**Task instructions**
Below are some entries. Copy each line that holds the string "Breadboard".

**Supplied information**

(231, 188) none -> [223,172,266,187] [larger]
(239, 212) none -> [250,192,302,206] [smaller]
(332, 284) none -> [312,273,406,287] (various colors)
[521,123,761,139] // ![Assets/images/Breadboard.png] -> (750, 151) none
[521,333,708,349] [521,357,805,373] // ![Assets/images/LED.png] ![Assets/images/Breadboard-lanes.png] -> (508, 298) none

==

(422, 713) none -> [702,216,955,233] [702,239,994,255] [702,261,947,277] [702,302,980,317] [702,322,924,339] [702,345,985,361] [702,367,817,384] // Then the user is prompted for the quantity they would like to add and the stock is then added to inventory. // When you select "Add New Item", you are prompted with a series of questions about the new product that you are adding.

==

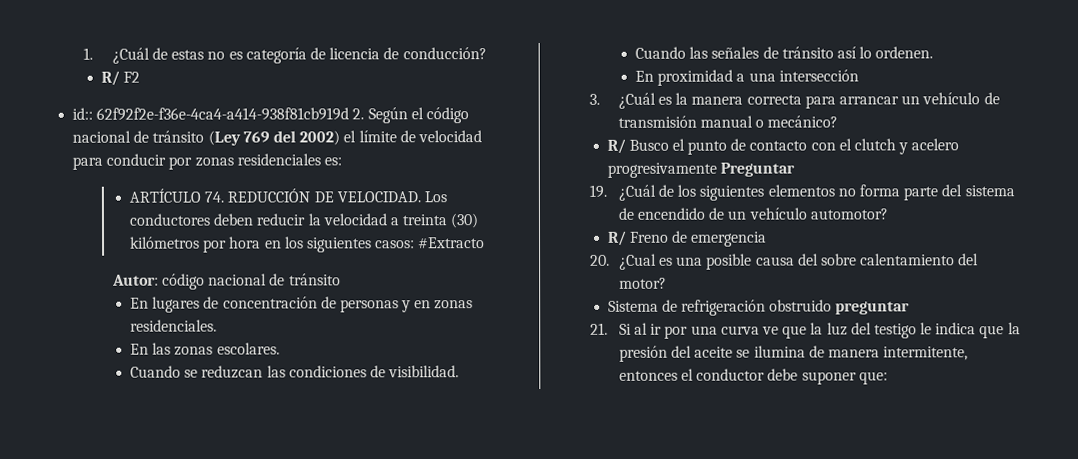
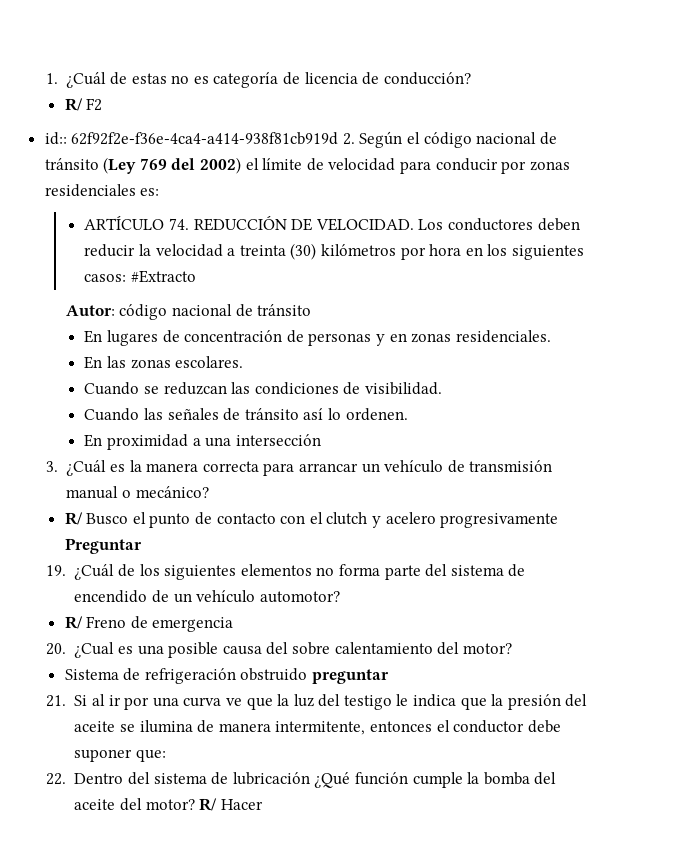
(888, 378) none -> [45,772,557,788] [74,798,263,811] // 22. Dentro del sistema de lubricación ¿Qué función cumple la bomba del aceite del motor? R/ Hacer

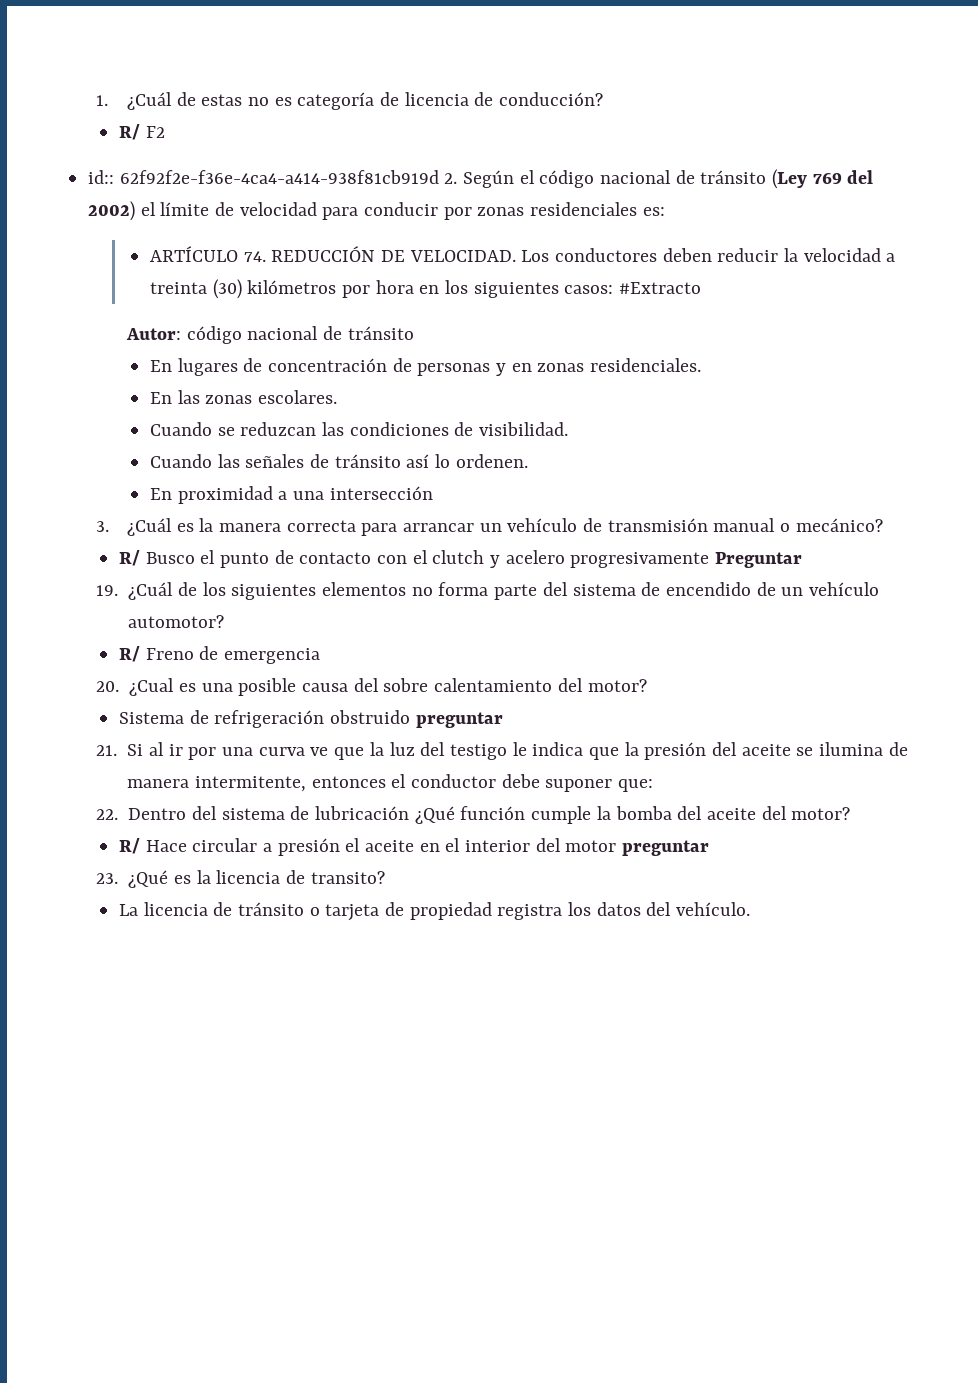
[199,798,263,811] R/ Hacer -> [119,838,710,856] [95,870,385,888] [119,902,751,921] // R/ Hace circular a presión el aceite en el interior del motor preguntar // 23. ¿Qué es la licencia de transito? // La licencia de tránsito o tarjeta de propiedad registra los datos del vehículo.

**Answer space**
[521,123,761,139] // ![Assets/images/Breadboard.png] -> (750, 151) none
[521,333,708,349] [521,357,805,373] // ![Assets/images/LED.png] ![Assets/images/Breadboard-lanes.png] -> (508, 298) none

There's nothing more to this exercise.